Your reply should hold the line containing "收盘, 2019/01/24: none -> 5.97" and every later line of the records, reproduced exactly, and no other lines.

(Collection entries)
● ● ● ●

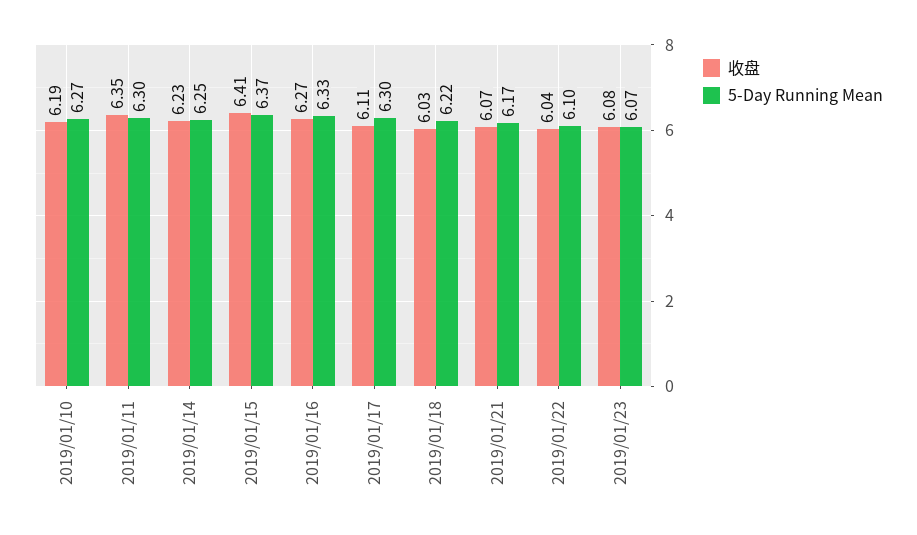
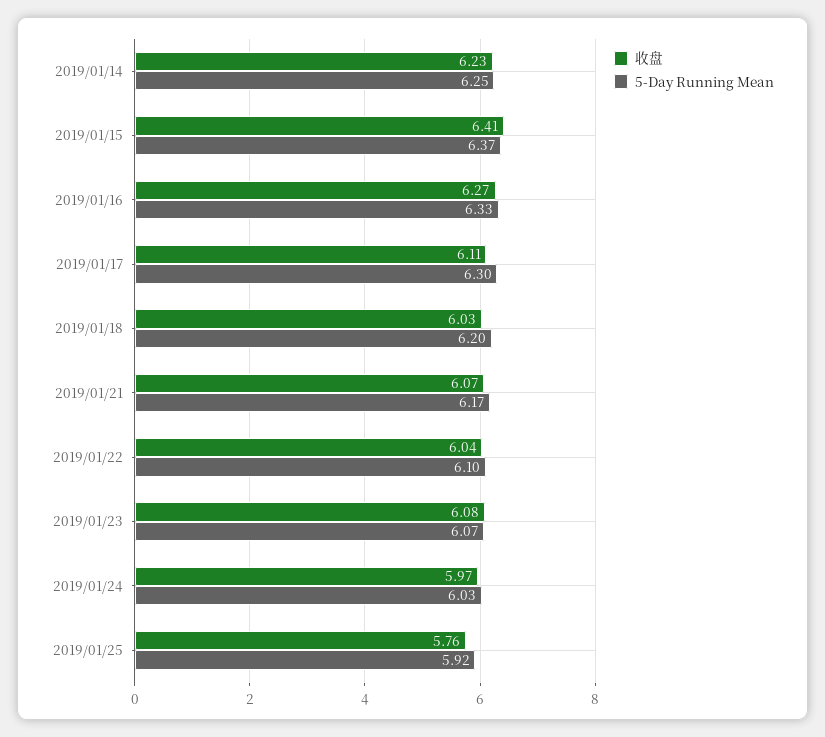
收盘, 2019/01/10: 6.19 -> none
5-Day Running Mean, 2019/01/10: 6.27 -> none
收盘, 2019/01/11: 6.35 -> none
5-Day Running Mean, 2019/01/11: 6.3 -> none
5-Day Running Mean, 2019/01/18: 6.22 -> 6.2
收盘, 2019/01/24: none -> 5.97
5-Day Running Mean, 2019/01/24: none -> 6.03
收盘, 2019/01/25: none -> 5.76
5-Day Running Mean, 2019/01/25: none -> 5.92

● ● ● ●

#### RESPONSE TO THIS EXERCISE:
收盘, 2019/01/24: none -> 5.97
5-Day Running Mean, 2019/01/24: none -> 6.03
收盘, 2019/01/25: none -> 5.76
5-Day Running Mean, 2019/01/25: none -> 5.92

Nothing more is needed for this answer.